(Collected data)
# # #
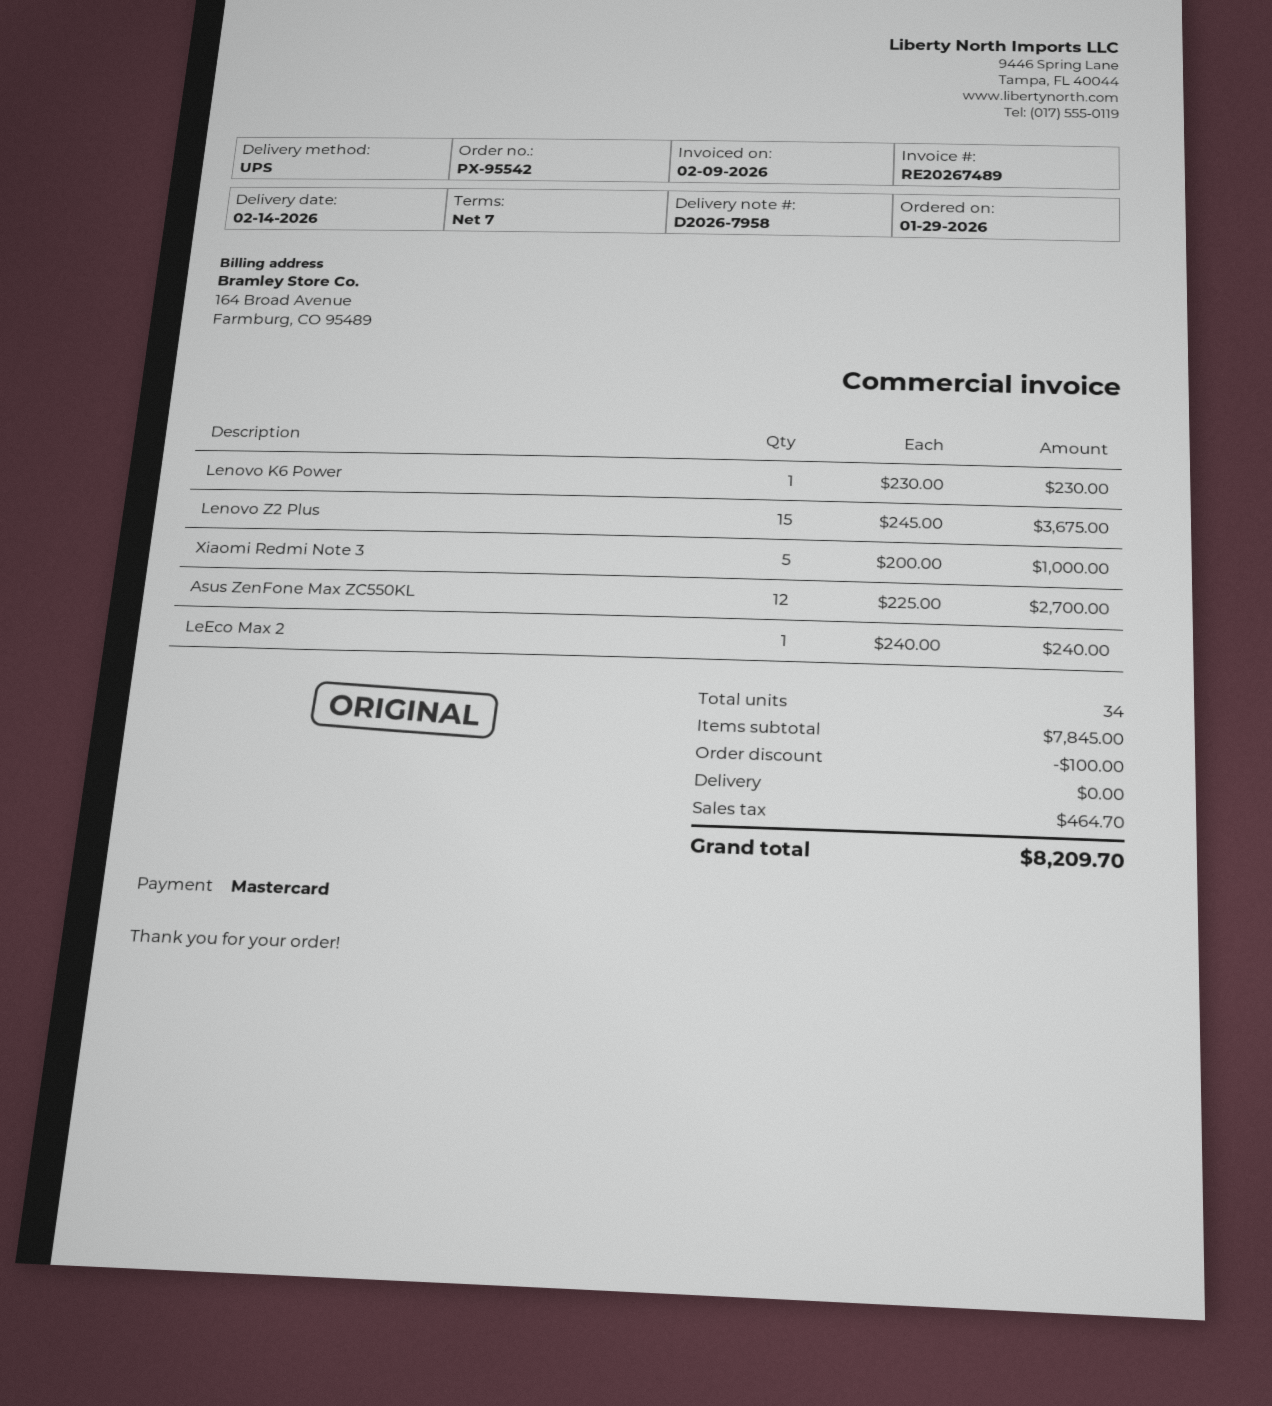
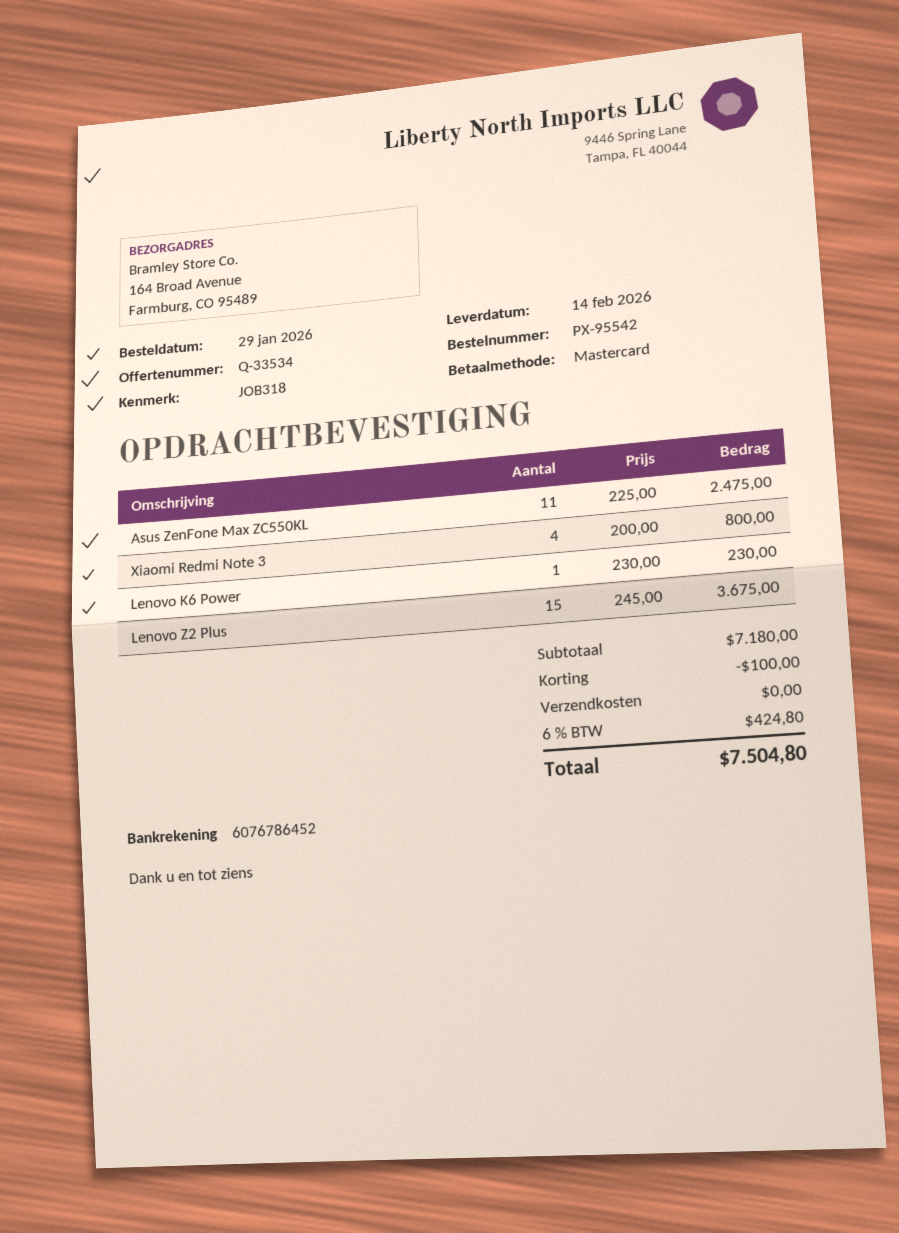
Xiaomi Redmi Note 3: 5 x 200.00 = 1000.00 -> 4 x 200.00 = 800.00
Asus ZenFone Max ZC550KL: 12 x 225.00 = 2700.00 -> 11 x 225.00 = 2475.00
LeEco Max 2: 1 x 240.00 = 240.00 -> none
subtotal: 7845.00 -> 7180.00
tax: 464.70 -> 424.80
total: 8209.70 -> 7504.80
# # #
__Problem requirements__.
Print exactly, and only, the lines from the line containing "Asus ZenFone Max" through the final line of the records, both included.

__Response to the task__.
Asus ZenFone Max ZC550KL: 12 x 225.00 = 2700.00 -> 11 x 225.00 = 2475.00
LeEco Max 2: 1 x 240.00 = 240.00 -> none
subtotal: 7845.00 -> 7180.00
tax: 464.70 -> 424.80
total: 8209.70 -> 7504.80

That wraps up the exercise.